(ABOUT THIS TASK):
From the first line to the last, repeat the data below exactly.

(RECORD EXTRACTS):
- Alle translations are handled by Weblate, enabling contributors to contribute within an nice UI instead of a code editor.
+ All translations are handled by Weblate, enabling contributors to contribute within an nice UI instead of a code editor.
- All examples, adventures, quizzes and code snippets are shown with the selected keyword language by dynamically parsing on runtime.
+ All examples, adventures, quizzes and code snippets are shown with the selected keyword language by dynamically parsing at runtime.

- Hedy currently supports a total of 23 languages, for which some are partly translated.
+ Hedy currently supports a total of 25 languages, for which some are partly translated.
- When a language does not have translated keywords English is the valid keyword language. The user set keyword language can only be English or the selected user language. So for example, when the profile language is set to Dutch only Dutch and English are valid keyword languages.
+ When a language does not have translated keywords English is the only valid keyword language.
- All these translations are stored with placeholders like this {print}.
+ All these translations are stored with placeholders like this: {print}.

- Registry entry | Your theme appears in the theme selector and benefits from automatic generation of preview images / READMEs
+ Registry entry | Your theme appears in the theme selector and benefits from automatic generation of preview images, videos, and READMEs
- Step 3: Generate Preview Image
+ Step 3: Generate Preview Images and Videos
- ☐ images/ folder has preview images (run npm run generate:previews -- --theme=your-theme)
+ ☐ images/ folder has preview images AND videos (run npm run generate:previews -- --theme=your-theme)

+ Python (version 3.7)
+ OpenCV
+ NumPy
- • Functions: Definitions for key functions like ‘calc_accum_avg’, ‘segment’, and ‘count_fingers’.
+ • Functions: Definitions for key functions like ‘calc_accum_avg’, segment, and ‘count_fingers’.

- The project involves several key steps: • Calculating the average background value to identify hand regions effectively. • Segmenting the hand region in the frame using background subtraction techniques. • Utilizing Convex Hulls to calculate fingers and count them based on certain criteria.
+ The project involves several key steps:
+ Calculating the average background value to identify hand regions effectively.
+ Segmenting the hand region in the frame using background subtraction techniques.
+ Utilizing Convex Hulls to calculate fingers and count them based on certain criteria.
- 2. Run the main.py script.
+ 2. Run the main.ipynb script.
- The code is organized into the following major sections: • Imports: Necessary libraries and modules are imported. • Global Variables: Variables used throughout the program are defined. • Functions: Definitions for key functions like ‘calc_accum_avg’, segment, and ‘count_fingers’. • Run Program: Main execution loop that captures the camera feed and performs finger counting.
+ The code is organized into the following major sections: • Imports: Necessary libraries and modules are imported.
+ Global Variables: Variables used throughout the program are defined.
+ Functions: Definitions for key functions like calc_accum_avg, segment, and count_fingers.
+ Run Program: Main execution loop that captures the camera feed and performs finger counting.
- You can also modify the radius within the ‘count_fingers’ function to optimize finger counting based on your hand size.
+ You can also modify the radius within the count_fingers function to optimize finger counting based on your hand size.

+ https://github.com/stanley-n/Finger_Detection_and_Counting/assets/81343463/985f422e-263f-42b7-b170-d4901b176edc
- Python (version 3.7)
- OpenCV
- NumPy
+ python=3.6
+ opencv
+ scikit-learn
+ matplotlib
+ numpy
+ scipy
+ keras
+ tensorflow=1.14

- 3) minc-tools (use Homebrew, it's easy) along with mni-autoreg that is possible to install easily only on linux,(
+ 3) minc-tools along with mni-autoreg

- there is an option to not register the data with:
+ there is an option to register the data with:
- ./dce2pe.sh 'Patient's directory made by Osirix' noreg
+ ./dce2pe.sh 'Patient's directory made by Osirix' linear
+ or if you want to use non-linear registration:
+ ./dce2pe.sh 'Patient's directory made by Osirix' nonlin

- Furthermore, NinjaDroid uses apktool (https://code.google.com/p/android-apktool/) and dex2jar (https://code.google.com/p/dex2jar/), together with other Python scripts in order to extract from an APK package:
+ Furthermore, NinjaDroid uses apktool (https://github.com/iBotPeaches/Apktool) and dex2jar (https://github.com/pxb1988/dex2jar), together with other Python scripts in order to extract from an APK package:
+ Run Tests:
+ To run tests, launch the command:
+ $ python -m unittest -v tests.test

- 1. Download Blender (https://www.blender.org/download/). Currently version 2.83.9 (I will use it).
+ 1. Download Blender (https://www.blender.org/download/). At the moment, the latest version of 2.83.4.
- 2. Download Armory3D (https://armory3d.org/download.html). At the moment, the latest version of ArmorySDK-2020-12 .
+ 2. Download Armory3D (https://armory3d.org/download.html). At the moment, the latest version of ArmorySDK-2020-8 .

(SOLUTION FOR THIS EXERCISE):
- Alle translations are handled by Weblate, enabling contributors to contribute within an nice UI instead of a code editor.
+ All translations are handled by Weblate, enabling contributors to contribute within an nice UI instead of a code editor.
- All examples, adventures, quizzes and code snippets are shown with the selected keyword language by dynamically parsing on runtime.
+ All examples, adventures, quizzes and code snippets are shown with the selected keyword language by dynamically parsing at runtime.

- Hedy currently supports a total of 23 languages, for which some are partly translated.
+ Hedy currently supports a total of 25 languages, for which some are partly translated.
- When a language does not have translated keywords English is the valid keyword language. The user set keyword language can only be English or the selected user language. So for example, when the profile language is set to Dutch only Dutch and English are valid keyword languages.
+ When a language does not have translated keywords English is the only valid keyword language.
- All these translations are stored with placeholders like this {print}.
+ All these translations are stored with placeholders like this: {print}.

- Registry entry | Your theme appears in the theme selector and benefits from automatic generation of preview images / READMEs
+ Registry entry | Your theme appears in the theme selector and benefits from automatic generation of preview images, videos, and READMEs
- Step 3: Generate Preview Image
+ Step 3: Generate Preview Images and Videos
- ☐ images/ folder has preview images (run npm run generate:previews -- --theme=your-theme)
+ ☐ images/ folder has preview images AND videos (run npm run generate:previews -- --theme=your-theme)

+ Python (version 3.7)
+ OpenCV
+ NumPy
- • Functions: Definitions for key functions like ‘calc_accum_avg’, ‘segment’, and ‘count_fingers’.
+ • Functions: Definitions for key functions like ‘calc_accum_avg’, segment, and ‘count_fingers’.

- The project involves several key steps: • Calculating the average background value to identify hand regions effectively. • Segmenting the hand region in the frame using background subtraction techniques. • Utilizing Convex Hulls to calculate fingers and count them based on certain criteria.
+ The project involves several key steps:
+ Calculating the average background value to identify hand regions effectively.
+ Segmenting the hand region in the frame using background subtraction techniques.
+ Utilizing Convex Hulls to calculate fingers and count them based on certain criteria.
- 2. Run the main.py script.
+ 2. Run the main.ipynb script.
- The code is organized into the following major sections: • Imports: Necessary libraries and modules are imported. • Global Variables: Variables used throughout the program are defined. • Functions: Definitions for key functions like ‘calc_accum_avg’, segment, and ‘count_fingers’. • Run Program: Main execution loop that captures the camera feed and performs finger counting.
+ The code is organized into the following major sections: • Imports: Necessary libraries and modules are imported.
+ Global Variables: Variables used throughout the program are defined.
+ Functions: Definitions for key functions like calc_accum_avg, segment, and count_fingers.
+ Run Program: Main execution loop that captures the camera feed and performs finger counting.
- You can also modify the radius within the ‘count_fingers’ function to optimize finger counting based on your hand size.
+ You can also modify the radius within the count_fingers function to optimize finger counting based on your hand size.

+ https://github.com/stanley-n/Finger_Detection_and_Counting/assets/81343463/985f422e-263f-42b7-b170-d4901b176edc
- Python (version 3.7)
- OpenCV
- NumPy
+ python=3.6
+ opencv
+ scikit-learn
+ matplotlib
+ numpy
+ scipy
+ keras
+ tensorflow=1.14

- 3) minc-tools (use Homebrew, it's easy) along with mni-autoreg that is possible to install easily only on linux,(
+ 3) minc-tools along with mni-autoreg

- there is an option to not register the data with:
+ there is an option to register the data with:
- ./dce2pe.sh 'Patient's directory made by Osirix' noreg
+ ./dce2pe.sh 'Patient's directory made by Osirix' linear
+ or if you want to use non-linear registration:
+ ./dce2pe.sh 'Patient's directory made by Osirix' nonlin

- Furthermore, NinjaDroid uses apktool (https://code.google.com/p/android-apktool/) and dex2jar (https://code.google.com/p/dex2jar/), together with other Python scripts in order to extract from an APK package:
+ Furthermore, NinjaDroid uses apktool (https://github.com/iBotPeaches/Apktool) and dex2jar (https://github.com/pxb1988/dex2jar), together with other Python scripts in order to extract from an APK package:
+ Run Tests:
+ To run tests, launch the command:
+ $ python -m unittest -v tests.test

- 1. Download Blender (https://www.blender.org/download/). Currently version 2.83.9 (I will use it).
+ 1. Download Blender (https://www.blender.org/download/). At the moment, the latest version of 2.83.4.
- 2. Download Armory3D (https://armory3d.org/download.html). At the moment, the latest version of ArmorySDK-2020-12 .
+ 2. Download Armory3D (https://armory3d.org/download.html). At the moment, the latest version of ArmorySDK-2020-8 .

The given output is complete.